ADR-002: OS GUI Interaction Boundary and Runtime Split
Status: Accepted (promoted from Proposed 2026-04-20; M3 native-adapter implementation complete)
Date: 2026-02-25
Scope: maekon-core (ElementFinder / OverlayDriver / FocusProbe / InputDriver ports), maekon-automation (session state machine, capability/ticket handling), maekon-vision (R-tree spatial index, app-specific element type overrides, accessibility adapters), maekon-web (capability-token handler), src-tauri (MagicOverlayDriver — the WebView bridge that replaced the originally-planned maekon-ui native overlay after ADR-004's Tauri v2 migration)
Context
The current stack already supports:
- Scene analysis (
GET /api/automation/scene) - Scene action execution (
POST /api/automation/execute-scene-action) - Policy/privacy/audit controls in
maekon-automation
However, OS GUI interaction requires stronger guarantees:
- Identify controls from the currently focused native window.

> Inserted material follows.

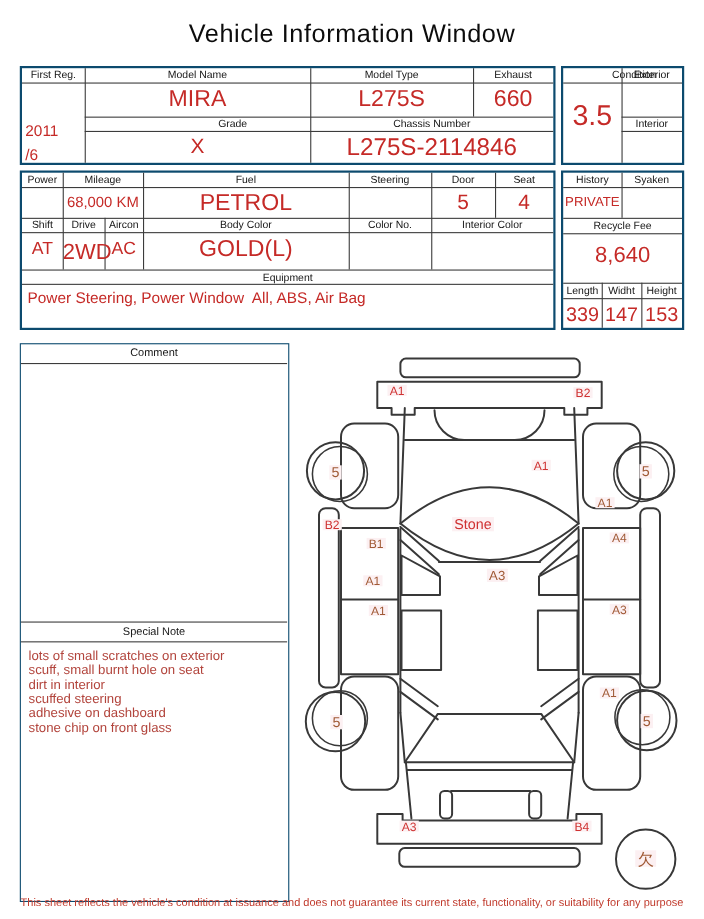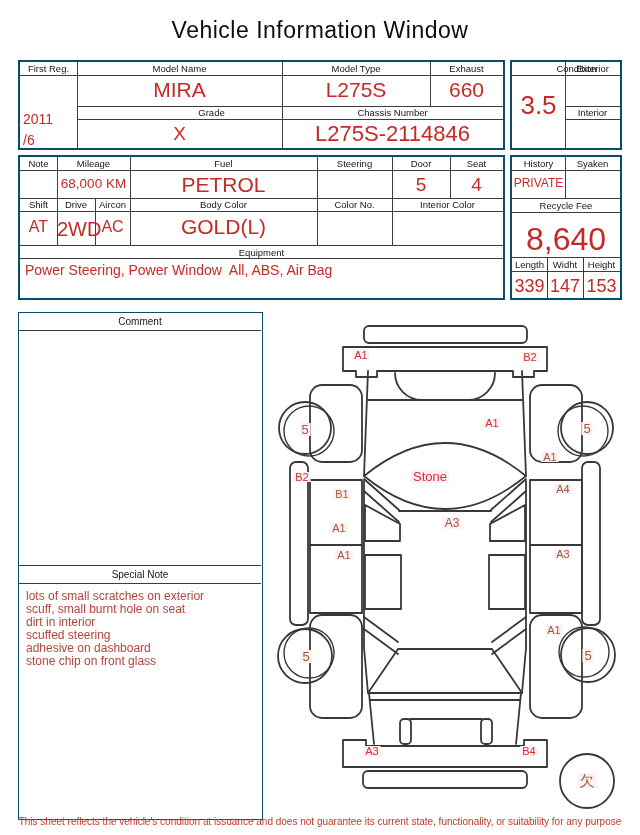"Note" div.hdr { text: Note -> Power }
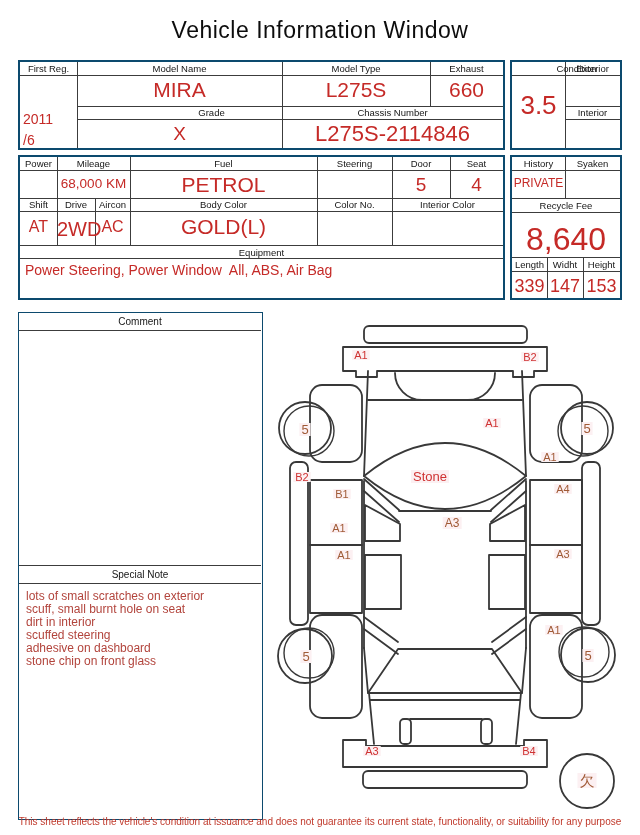"8,640" div.val { font-size: 32px -> 20px }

- Show explicit visual highlights on the OS screen before action.
- Execute only after user confirmation.
Pure web rendering cannot reliably draw trusted overlays on arbitrary native windows and cannot guarantee focus consistency at execution time.
Decisions
1. Split into Control Plane and Execution Plane
- Control Plane (
maekon-web): management, monitoring, API orchestration. - Execution Plane (local runtime): focus probing, scene analysis, native overlay highlight, input execution.
maekon-web must never call OS-native interaction directly.
2. Keep policy/privacy/audit as the single gate
All GUI execution paths pass through maekon-automation policy/privacy/audit checks. No direct handler-to-driver bypass is allowed.
3. Adopt a session-based interaction protocol
Flow:
proposecandidateshighlightcandidatesconfirma candidateexecutewith a short-lived ticketverifyandaudit
One-shot direct execution remains legacy-compatible but is not the primary UX path for high-risk actions.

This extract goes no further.